» **The records**

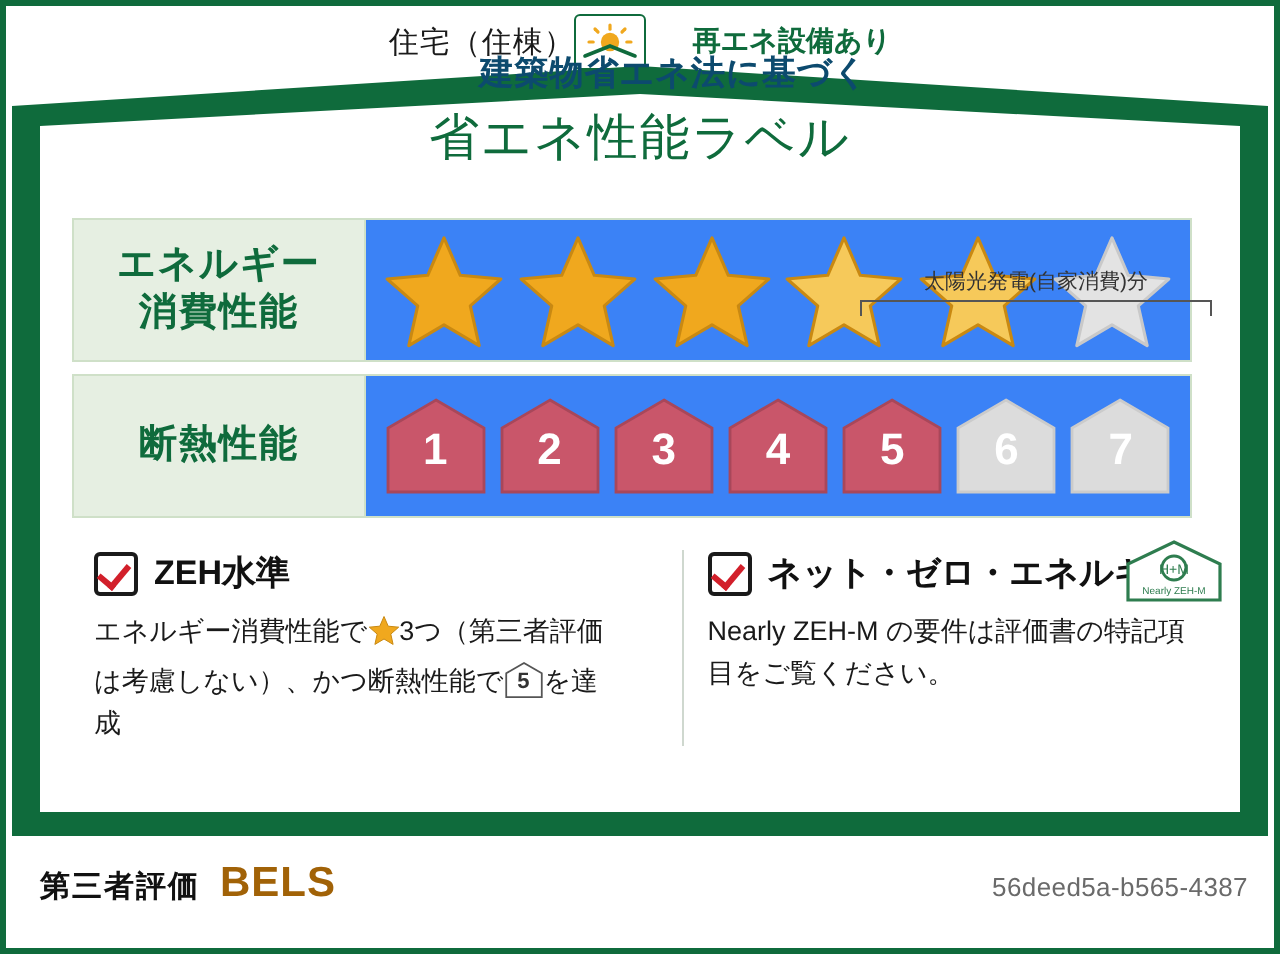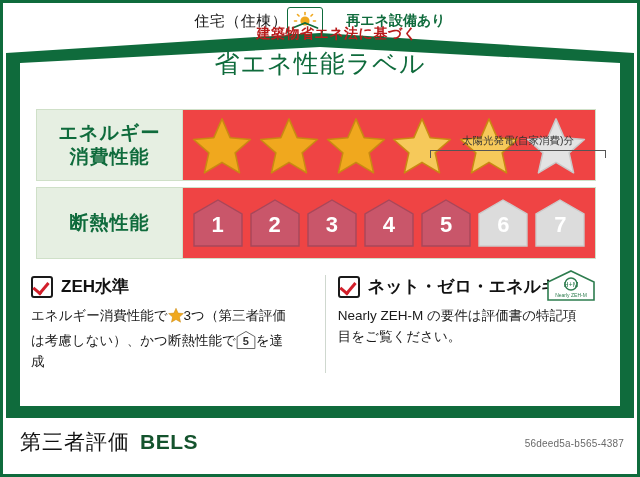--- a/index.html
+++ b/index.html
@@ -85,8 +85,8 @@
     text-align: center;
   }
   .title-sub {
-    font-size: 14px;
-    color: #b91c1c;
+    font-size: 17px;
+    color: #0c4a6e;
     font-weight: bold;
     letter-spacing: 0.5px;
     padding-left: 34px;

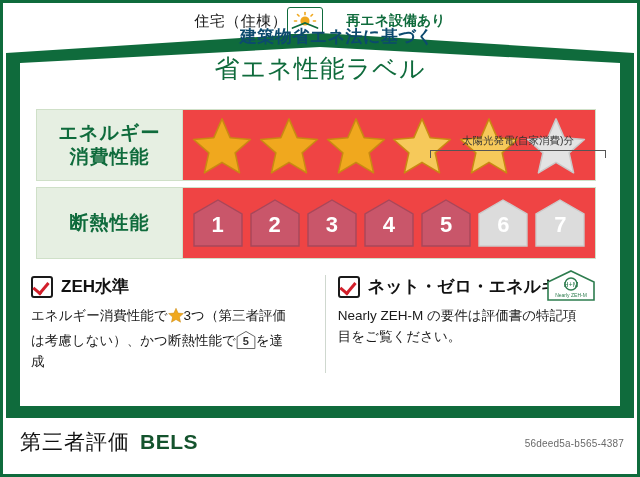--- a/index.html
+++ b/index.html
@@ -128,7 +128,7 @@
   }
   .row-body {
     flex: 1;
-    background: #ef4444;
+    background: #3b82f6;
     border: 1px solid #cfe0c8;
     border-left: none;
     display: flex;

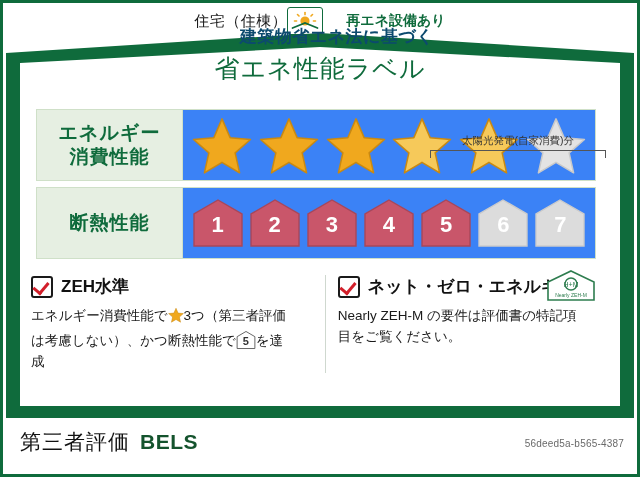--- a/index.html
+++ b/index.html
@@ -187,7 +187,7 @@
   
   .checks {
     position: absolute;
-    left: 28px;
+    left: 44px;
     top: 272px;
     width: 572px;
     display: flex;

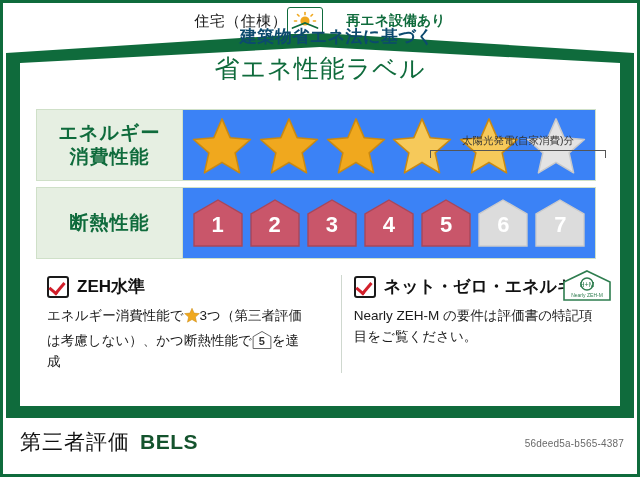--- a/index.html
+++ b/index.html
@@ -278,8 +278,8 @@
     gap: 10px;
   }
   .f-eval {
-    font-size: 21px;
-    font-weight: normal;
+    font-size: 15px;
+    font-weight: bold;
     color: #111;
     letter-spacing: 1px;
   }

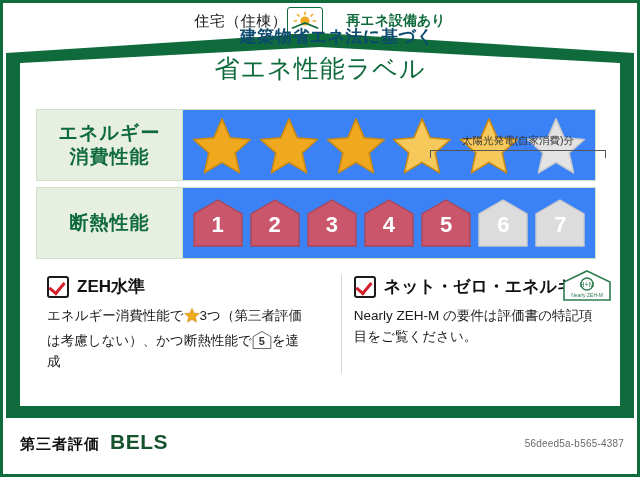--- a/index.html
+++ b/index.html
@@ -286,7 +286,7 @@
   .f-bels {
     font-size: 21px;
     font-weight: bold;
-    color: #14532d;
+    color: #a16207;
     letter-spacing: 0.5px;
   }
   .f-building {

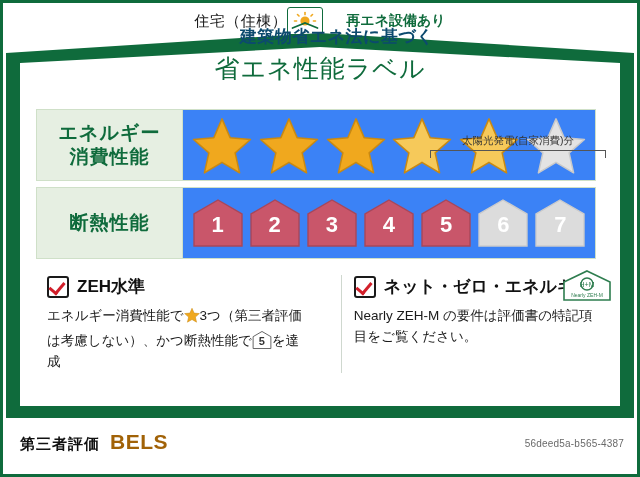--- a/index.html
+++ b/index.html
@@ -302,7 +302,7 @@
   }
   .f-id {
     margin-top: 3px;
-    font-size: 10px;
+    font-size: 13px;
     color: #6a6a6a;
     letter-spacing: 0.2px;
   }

--

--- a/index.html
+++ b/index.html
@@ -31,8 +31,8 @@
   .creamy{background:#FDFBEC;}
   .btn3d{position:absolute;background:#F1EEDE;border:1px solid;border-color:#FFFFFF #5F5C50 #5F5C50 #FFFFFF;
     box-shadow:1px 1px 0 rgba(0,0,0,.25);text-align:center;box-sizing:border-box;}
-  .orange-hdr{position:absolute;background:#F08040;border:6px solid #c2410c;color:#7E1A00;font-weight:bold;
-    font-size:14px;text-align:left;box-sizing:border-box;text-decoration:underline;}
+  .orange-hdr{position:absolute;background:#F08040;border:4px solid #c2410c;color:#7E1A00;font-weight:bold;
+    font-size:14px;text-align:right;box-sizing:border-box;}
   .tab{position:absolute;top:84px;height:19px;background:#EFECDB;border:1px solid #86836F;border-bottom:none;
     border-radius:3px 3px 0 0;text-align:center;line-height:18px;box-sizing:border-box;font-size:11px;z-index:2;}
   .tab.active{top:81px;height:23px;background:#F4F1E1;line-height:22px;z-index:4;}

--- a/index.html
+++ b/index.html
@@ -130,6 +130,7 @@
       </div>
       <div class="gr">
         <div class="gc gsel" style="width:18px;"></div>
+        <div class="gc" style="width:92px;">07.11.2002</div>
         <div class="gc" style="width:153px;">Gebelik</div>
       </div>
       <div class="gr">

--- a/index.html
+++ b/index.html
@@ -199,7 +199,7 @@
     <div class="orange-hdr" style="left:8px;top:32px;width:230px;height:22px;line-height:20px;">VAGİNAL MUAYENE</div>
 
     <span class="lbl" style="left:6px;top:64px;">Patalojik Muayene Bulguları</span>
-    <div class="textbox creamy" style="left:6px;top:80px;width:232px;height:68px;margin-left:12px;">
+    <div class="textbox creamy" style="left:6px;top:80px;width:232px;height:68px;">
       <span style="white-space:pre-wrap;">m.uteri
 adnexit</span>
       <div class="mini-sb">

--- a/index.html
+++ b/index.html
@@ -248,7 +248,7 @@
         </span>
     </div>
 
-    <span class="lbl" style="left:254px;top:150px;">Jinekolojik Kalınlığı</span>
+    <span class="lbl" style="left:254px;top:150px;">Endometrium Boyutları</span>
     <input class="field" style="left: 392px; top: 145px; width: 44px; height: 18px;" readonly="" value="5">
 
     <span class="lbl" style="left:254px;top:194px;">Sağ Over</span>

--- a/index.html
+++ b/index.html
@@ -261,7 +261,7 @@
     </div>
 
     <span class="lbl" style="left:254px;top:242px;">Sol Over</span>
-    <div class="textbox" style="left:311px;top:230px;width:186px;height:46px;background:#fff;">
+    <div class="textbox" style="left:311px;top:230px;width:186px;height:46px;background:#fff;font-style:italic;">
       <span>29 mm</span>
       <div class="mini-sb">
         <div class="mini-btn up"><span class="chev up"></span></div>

» **Exercise brief**
Your response should be the lines of the entries above that include the string "orange".

» **Exercise answer**
-  .orange-hdr{position:absolute;background:#F08040;border:6px solid #c2410c;color:#7E1A00;font-weight:bold;
+  .orange-hdr{position:absolute;background:#F08040;border:4px solid #c2410c;color:#7E1A00;font-weight:bold;
     <div class="orange-hdr" style="left:8px;top:32px;width:230px;height:22px;line-height:20px;">VAGİNAL MUAYENE</div>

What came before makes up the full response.